Wednesday, January 11, 2012

Damocles.

Several years after my Grandfather died, my Grandmother remarried.  He unfortunately suffers from late onset Alzheimer's and his personality is irrevocably altered.  I feel the need to mention this because I was about to write that he was a really nice man from Buffalo who took really great care of my Grandmother... that sort of makes it sound like he's not around anymore.  He is, yet, sadly, he's not the same all the time.  He had this saying that he frequented when he was asked, "How you doing, Paul?"

"If I was any better, I would be worried."

What's great about Paul is that he's an unending optimist.  Even in his periods where he's a little foggy, he constantly sees the opportunity for things to improve.  He strikes up conversations with utter strangers, admittedly to the point were I feel like he's a bit out of line in his instant familiarity (I have my own issues with those sorts of things so my supposed bar for other people's tolerance of that sort of thing is a bit low), but typically leaves the stranger with a smile on his or her face.  It's incredibly admirable.

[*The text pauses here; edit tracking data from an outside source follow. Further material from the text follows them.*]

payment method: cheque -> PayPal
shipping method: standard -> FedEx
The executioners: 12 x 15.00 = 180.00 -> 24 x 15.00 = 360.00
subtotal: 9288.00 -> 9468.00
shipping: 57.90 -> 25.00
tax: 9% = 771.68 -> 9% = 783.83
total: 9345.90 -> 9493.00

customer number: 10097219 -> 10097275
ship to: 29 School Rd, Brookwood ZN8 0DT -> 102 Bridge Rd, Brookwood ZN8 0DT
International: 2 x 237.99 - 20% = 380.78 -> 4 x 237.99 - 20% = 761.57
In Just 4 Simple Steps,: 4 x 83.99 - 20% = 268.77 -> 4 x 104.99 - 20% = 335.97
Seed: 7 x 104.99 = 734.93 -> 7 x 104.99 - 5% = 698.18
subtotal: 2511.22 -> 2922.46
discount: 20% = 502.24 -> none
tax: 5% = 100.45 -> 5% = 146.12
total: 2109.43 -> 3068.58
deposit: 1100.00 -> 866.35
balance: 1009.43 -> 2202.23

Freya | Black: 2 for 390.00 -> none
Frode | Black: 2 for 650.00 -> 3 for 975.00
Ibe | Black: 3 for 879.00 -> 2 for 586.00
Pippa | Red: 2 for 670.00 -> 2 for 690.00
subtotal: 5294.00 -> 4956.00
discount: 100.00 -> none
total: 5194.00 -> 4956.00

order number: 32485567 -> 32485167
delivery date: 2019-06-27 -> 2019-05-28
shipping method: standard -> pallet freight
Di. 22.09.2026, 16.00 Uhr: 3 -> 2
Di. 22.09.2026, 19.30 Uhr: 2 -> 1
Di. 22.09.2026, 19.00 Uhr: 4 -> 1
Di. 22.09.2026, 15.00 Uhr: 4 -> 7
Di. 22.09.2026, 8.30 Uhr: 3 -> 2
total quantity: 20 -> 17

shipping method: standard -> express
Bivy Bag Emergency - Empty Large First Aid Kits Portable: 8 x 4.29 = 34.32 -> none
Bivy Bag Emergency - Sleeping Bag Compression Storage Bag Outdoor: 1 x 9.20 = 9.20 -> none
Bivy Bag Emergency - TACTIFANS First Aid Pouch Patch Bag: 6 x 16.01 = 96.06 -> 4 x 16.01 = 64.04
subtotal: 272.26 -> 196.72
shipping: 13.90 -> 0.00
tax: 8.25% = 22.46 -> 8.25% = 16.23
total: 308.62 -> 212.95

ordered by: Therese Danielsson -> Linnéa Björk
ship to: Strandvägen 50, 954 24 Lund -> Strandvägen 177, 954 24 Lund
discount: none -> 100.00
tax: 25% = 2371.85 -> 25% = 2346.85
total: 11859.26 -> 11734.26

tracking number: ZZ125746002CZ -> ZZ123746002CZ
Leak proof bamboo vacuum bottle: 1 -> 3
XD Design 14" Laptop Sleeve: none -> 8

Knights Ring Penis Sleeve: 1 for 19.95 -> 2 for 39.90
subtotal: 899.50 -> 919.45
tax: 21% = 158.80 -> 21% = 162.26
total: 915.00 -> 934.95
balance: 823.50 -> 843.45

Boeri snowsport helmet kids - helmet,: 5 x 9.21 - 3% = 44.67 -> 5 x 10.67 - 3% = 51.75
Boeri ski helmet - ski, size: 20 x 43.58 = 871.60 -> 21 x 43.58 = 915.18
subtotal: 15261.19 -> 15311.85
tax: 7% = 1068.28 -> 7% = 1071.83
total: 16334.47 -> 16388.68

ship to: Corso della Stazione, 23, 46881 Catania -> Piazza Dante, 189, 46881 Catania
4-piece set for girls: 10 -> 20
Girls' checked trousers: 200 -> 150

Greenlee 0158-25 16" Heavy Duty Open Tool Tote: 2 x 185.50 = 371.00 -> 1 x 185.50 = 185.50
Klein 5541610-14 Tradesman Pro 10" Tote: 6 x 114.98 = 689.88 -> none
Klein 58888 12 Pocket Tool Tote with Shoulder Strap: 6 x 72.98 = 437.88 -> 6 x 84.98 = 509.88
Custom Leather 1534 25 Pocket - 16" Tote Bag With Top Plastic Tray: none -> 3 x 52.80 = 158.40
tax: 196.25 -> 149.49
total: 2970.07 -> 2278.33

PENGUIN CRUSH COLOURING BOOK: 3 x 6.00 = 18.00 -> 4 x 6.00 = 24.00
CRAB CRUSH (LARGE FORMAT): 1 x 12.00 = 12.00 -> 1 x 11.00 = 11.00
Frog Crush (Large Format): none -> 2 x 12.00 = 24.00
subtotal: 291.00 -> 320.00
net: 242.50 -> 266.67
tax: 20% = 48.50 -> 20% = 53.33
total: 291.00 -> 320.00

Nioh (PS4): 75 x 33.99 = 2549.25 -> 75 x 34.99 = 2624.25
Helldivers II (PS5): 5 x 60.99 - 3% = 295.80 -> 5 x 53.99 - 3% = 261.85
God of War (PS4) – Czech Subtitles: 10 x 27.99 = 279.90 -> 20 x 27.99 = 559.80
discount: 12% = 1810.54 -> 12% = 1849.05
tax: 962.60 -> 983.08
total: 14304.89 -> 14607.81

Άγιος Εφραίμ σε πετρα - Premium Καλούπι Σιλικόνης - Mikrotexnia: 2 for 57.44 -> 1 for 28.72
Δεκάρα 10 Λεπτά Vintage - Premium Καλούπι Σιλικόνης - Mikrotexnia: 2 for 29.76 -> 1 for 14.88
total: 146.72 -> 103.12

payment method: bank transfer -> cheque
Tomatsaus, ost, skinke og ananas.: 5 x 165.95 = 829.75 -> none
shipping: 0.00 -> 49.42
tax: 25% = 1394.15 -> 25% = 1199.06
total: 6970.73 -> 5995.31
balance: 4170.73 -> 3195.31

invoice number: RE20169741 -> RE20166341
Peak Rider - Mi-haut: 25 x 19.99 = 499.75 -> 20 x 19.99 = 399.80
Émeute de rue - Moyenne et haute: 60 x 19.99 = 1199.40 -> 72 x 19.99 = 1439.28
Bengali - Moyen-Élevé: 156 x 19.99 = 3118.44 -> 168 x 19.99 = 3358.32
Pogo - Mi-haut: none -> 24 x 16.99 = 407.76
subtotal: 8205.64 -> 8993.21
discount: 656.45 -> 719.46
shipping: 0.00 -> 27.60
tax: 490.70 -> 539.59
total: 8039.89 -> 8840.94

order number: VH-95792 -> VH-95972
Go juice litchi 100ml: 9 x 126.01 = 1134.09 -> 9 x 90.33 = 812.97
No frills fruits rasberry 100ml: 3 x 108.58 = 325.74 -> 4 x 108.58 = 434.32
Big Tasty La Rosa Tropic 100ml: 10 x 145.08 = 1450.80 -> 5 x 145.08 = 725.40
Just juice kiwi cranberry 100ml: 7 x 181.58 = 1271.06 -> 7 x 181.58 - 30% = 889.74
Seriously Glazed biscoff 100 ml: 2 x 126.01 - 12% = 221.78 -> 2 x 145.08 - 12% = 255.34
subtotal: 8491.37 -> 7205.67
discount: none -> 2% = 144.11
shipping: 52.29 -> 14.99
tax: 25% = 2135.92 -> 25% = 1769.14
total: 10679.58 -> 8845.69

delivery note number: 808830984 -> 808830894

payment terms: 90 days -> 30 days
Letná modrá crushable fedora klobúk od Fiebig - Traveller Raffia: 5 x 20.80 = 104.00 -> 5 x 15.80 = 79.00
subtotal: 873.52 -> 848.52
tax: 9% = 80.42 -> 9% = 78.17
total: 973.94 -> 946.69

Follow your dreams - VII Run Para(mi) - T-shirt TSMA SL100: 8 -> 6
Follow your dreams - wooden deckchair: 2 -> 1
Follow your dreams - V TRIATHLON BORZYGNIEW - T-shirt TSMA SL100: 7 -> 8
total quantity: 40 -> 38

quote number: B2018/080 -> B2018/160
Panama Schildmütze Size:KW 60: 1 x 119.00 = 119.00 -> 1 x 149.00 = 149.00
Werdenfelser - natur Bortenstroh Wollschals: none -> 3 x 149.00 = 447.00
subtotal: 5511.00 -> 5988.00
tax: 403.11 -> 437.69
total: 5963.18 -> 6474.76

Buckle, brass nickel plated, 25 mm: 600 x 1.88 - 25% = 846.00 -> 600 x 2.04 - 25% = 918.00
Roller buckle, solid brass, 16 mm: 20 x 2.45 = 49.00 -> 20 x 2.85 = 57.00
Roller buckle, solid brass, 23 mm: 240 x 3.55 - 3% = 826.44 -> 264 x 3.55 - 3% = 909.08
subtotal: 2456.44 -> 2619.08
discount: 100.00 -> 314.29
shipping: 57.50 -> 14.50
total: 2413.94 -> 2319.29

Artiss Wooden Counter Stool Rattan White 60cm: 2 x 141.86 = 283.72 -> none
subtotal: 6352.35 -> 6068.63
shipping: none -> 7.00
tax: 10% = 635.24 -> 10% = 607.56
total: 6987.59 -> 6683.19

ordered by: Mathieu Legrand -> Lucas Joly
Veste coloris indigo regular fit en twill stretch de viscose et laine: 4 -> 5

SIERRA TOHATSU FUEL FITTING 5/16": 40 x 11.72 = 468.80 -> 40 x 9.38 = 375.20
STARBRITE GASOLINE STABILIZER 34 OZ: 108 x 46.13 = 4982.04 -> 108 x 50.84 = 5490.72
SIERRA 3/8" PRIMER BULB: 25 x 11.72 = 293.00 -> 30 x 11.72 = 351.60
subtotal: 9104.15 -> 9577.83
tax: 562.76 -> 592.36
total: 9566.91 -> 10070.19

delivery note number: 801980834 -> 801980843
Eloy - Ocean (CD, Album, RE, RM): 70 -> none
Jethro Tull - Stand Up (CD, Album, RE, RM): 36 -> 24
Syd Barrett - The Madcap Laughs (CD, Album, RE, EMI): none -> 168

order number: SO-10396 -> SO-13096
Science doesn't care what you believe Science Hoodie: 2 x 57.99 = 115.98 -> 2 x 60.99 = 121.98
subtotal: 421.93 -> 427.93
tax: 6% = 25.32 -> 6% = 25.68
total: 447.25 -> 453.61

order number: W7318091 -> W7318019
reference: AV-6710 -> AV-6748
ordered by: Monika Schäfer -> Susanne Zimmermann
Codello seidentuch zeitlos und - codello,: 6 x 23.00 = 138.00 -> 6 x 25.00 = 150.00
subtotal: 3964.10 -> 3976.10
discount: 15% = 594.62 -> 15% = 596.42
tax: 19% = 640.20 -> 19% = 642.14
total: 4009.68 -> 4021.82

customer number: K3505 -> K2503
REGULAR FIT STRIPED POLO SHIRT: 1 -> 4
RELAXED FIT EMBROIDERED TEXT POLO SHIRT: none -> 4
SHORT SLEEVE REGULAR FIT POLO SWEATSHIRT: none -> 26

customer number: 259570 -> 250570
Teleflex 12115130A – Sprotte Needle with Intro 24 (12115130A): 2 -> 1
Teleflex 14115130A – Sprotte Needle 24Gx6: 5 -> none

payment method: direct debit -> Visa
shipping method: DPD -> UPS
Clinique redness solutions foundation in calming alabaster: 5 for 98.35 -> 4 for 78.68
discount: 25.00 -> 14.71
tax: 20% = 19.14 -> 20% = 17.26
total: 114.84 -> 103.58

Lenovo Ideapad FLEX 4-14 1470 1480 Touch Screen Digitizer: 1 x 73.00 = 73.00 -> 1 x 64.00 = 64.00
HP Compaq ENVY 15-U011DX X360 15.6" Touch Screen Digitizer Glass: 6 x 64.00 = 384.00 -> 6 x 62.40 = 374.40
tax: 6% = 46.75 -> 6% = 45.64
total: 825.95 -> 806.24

"If I was any better, I would be worried."

At the same time, there has always been this great sense of foreboding in that statement.  I think that it resects the natural peaks and valleys of the human thought process, the fact that, not everything can be amazingly, fantastically, wondrously great all of the time.  I'm a big believer that we shape our own experience and that, if we choose, our experience can hover in the realm of "good" for as long as we wish it to.  Events can become stressful; rough; trying, but remain all in all on the up and up.  It's all about perspective.  But... yeah... foreboding.  That last paragraph got away from me...

"If I was any better, I would be worried."

Everything in my life right now is pretty grand.  I am where I want to be.  I get to do what I want to do.  My friends are amazing.  My family is supportive.  I try not to get too personal in these writings, but I hope this will suffice in writing that there are moments in my day, frequently, where I am so filled with this... concentrated sensation of pure joy that each breath I take feels as if it realigns every cell in my body and polarizes each one North-to-South towards magnetic bliss.

And LIFE is really fucking amazing.

"If I was any better, I would be worried." 
 
I am worried.  Is this peaking?  Can I , in fact, get any better?  I mean, we're treading into uncharted territory here. These are the outliers of jocundity, and there's this growing fear in my mind that this can't possibly last.  Somehow I'm going to slip, blow it, and quail as my feet are thrown up from underneath me.

Uneasy lies the head that wears a crown.

It may be utterly silly, but it is in my mind.  I half tempted to take a breath and hold it in.  Make the moment last as long as possible.  I know it's not possible, but still...  it's that good.  Despite this pestilent disquiet in the back of my mind, everything just happens to be brilliant.  In writing this I've begun to wonder to myself, "Maybe the sword isn't dangling from a thread above my head, maybe it's in my hand and all I have to remember is not to willingly fall on it."

I think I'm back to enjoying the now.

NEXT WEEK!: we begin the new semester and there will be less blogging as a chronicle for a wandering mind and more blogging as a record of things of actual import: namely the happenings of The Fourteen.  Thank you to those of you who (ir)regularly read and thank you to all of you who have brought me this sense of elation.  Despite my best efforts, I think I might actually be enjoying it!

"Diligence is the mother of good fortune, and idleness, its opposite, never brought a man to the goal of any of his best wishes."